2019 bewarb sich Moll erstmals auf einen Platz auf einer Schule in seiner menorquinischen Heimat. „Es gab vier Stellen und fünf Bewerber.“ Der Menorquiner ging leer aus. Ein Umzug kam nicht infrage. Der Lehrer für Geschichte und Geologie nahm eine Stelle als Archäologe an. „Das war ein schöner Job. Wenn ich aber am Ende das Monat das Gehalt gesehen habe, war das weniger schön.“ Da es auch in der Bewerbungsrunde 2021 nicht mit der Stelle auf Menorca klappte, akzeptierte Moll wohl oder übel den Posten an der Schule an der Playa de Palma. Immerhin sei Mallorca besser als Ibiza oder Formentera.

So läuft das Pendeln mit dem Flugzeug

Um 5 Uhr morgens klingelt also der Wecker, um 6 Uhr muss Moll auf dem Flughafen sein, eine Stunde später Abflug, 7.50 Uhr Landung. Mit dem Bus A2 ist er gegen 8.15 Uhr an der Schule. 10.30 Uhr beginnt die erste Stunde. „Im vergangenen Schuljahr kam ich drei Mal zu spät, weitere drei Mal musste ich direkt daheim bleiben, weil der Flug gestrichen wurde.“ Der Schulleiter habe Verständnis für seine Situation. „Ich reiche die Flugverspätung oder den Ausfall als Nachweis ein, und die Schule sucht sich schnell einen Vertretungslehrer“, so der Menorquiner.

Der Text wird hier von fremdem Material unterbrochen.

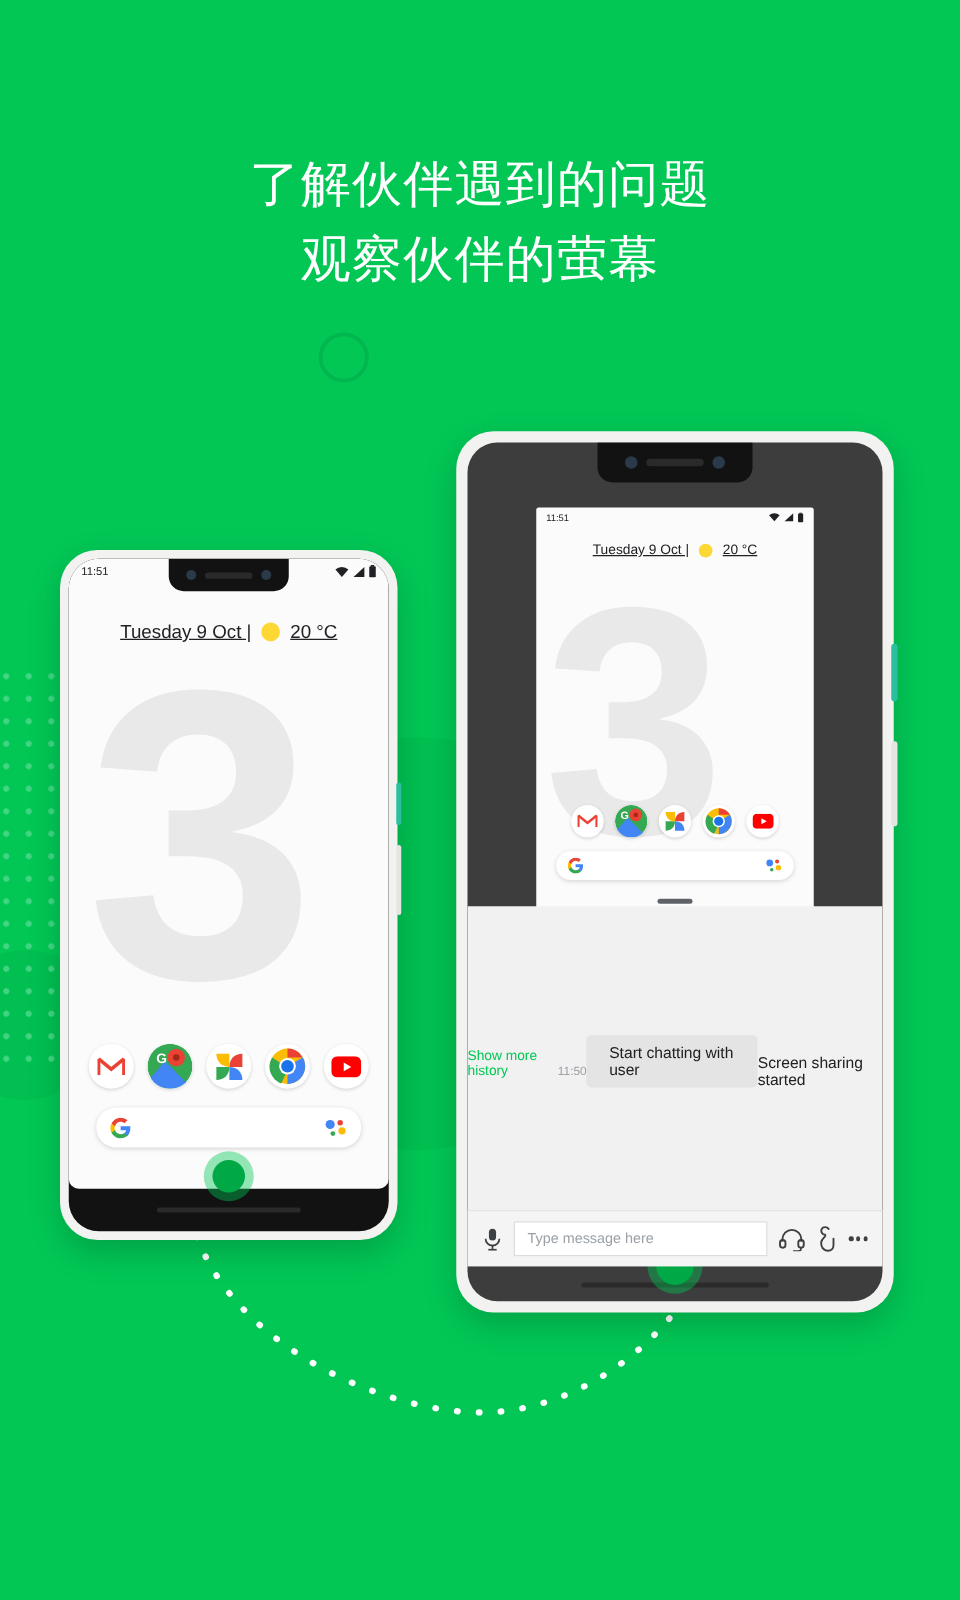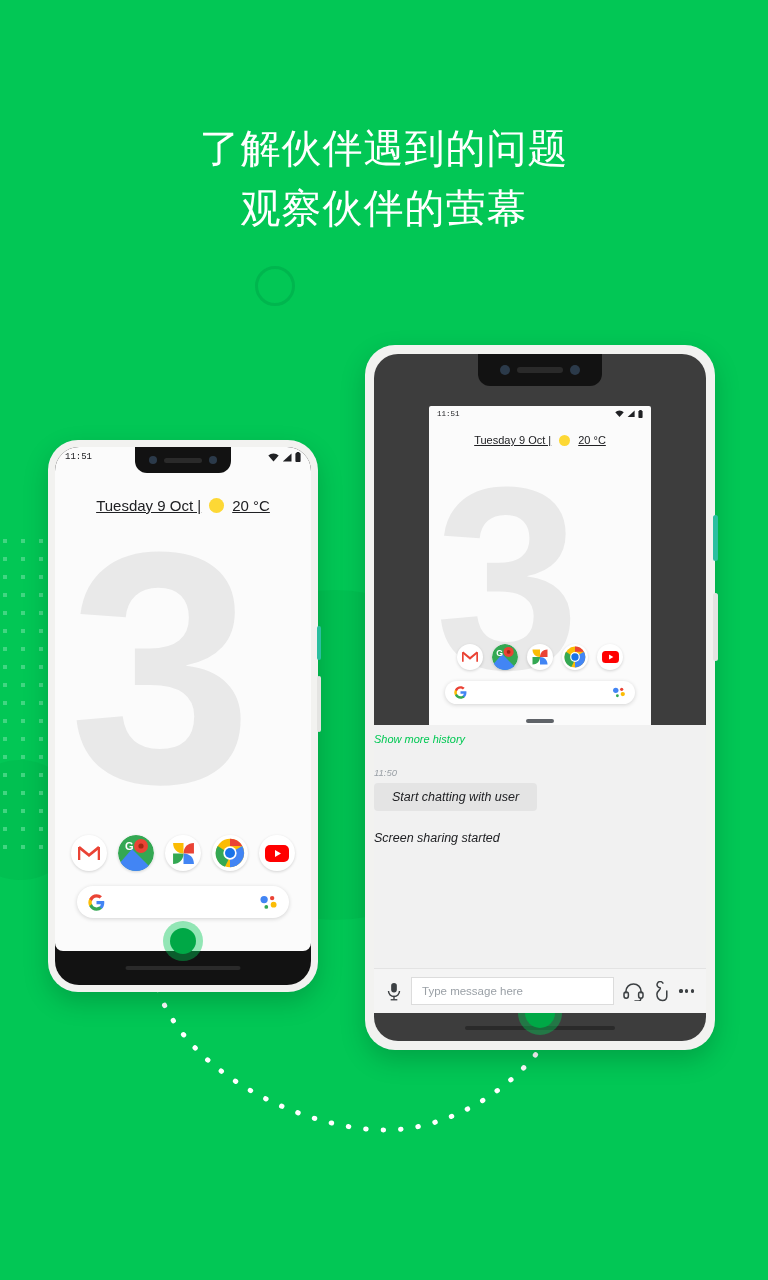--- a/index.html
+++ b/index.html
@@ -73,7 +73,7 @@
   .statusbar{
     position:absolute;left:0;right:0;top:0;
     display:flex;align-items:flex-start;justify-content:space-between;
-    color:#202124;z-index:3;font-family:Liberation Mono, monospace;
+    color:#202124;z-index:3;
   }
   .sb-icons{display:flex;align-items:center;gap:3px;}
   .datewidget{

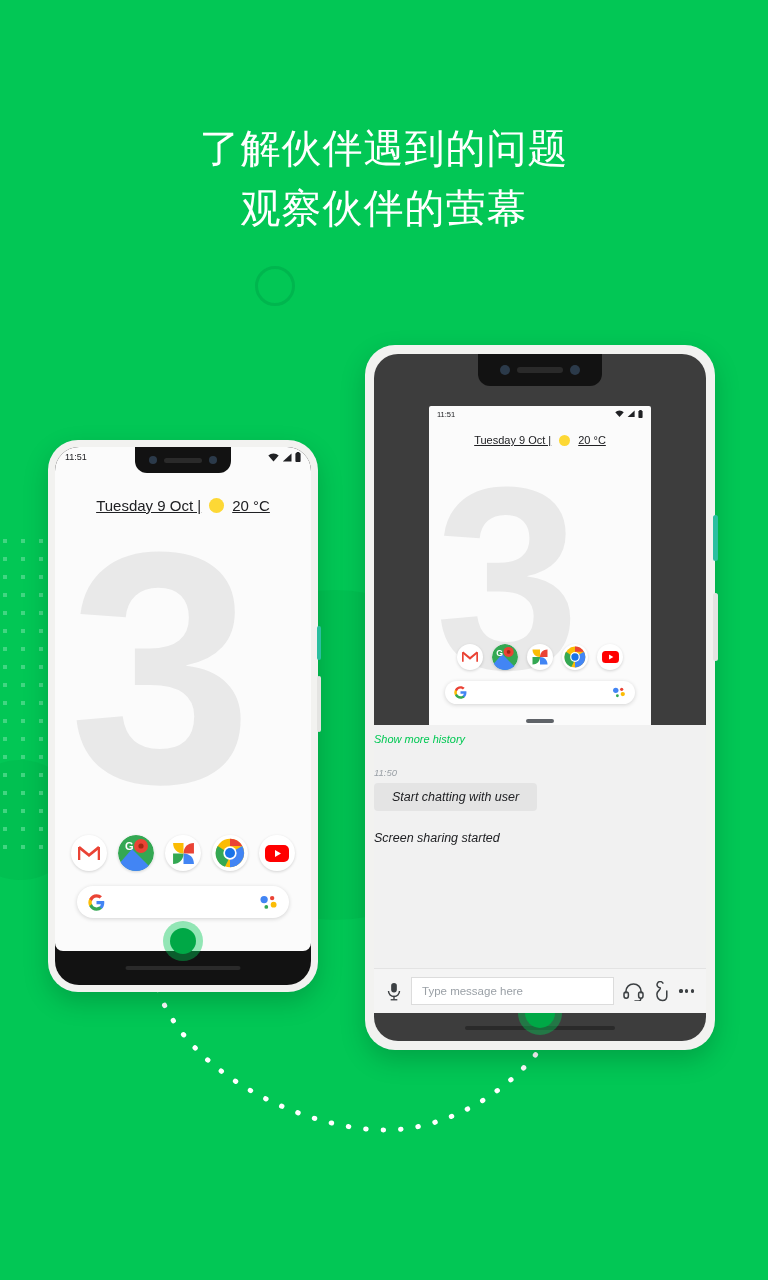--- a/index.html
+++ b/index.html
@@ -124,7 +124,7 @@
   .devicon span{width:7px;height:11px;border:1.6px solid #fff;border-radius:2px;display:block;}
   .chat-title{font-size:10.5px;color:#5f6368;white-space:nowrap;flex:1;}
   .chev{width:11px;height:11px;border-right:1.6px solid #9aa0a6;border-bottom:1.6px solid #9aa0a6;transform:rotate(45deg) translate(-3px,-3px);flex:none;}
-  .chat-body{flex:1;display:flex;flex-direction:column;align-items:flex-start;font-style:italic;}
+  .chat-body{flex:1;display:flex;flex-direction:row;align-items:center;}
   .showmore{color:#00c853;font-size:11px;font-weight:500;margin-top:8px;}
   .ts{color:#9aa0a6;font-size:9.5px;margin-top:22px;}
   .bubble{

Besonders nachhaltig ist das Pendeln natürlich nicht. Weder für die Umwelt noch für den Geldbeutel. „Ich plane die Flüge weit im Voraus und habe schon alle für dieses Jahr gebucht. Hin- und Rückflug kosten mich in der Regel 20 Euro. So komme ich auf 240 Euro im Monat“, sagt Moll, der nur halbtags arbeitet und daher nicht täglich fliegen muss. Die Fliegerei sei günstiger als ein WG-Zimmer.

Weniger Aushilfen und mehr festangestellte Beamte

Das spanische Beamtenwesen ist kompliziert chaotisch. Es wird unterschieden zwischen dem funcionario interino und dem funcionario de carrera. Ersterer ist eine Art Aushilfe mit befristeter Stelle. Das können Monate oder ein paar Jahre sein. Letzterer hat seinen Posten auf Lebenszeit. Um flexibel zu sein, vergab Spanien lange nur die Aushilfsposten. Der EU missfiel das, und sie schritt ein, damit mehr Beamte ihre Stellen sicher haben. Die Balearen setzten die Vorgabe in der Ley 20/2021 um. Höchstens acht Prozent der Beamten dürfen derzeit noch interinos sein.

Bei der Ausschreibung der Stellen dieses Jahr gab es eine weitere Änderung. Zuvor hatten sich die Lehrer für eine konkrete Insel beworben. Diesmal konnten sie sich nur generell auf einen Arbeitsplatz auf den Balearen bewerben, ohne zu wissen, welche Schule auf welcher Insel sie bekommen. 564 freie Stellen gab es für das laufende Schuljahr – 295 für die Grundschule, 255 für die Oberstufe, zwölf für Sprachschulen und zwei für Musikschulen.

Das Mitleid der Kollegen hält sich in Grenzen. „Ich habe in meinem ersten Jahr sogar an vier verschiedenen Schulen unterrichtet. Das zweite Jahr wurde ich nach Ibiza geschickt“, berichtet Toni Riera, Lehrer in Binissalem, gegenüber der MZ. So sei nun mal die Rangordnung, heißt es auch in den Kommentaren unter einem Bericht auf der Website des Regionalsenders „IB3“ über den schwierigen Alltag von Ismael Moll.

Vergabe der Plätze je nach Prüfungsergebnis

Lehrer mit Berufserfahrung haben bessere Chancen. Concurso de mérito heißt das Verfahren. Neulinge und interinos müssen dabei eine Prüfung - die oposiciones - ablegen. „Sie besteht aus einem schriftlichen und mündlichen Teil sowie einer Präsentation in den jeweiligen Fächern, die man unterrichtet“, sagt Riera. Mit dem Notendurchschnitt und etwaigen Erfahrungen als interino wird eine Rangliste gebildet. Moll hofft, dass er bei der nächsten Ausschreibung genug Punkte gesammelt haben wird, um endlich einen Platz auf Menorca zu erhalten.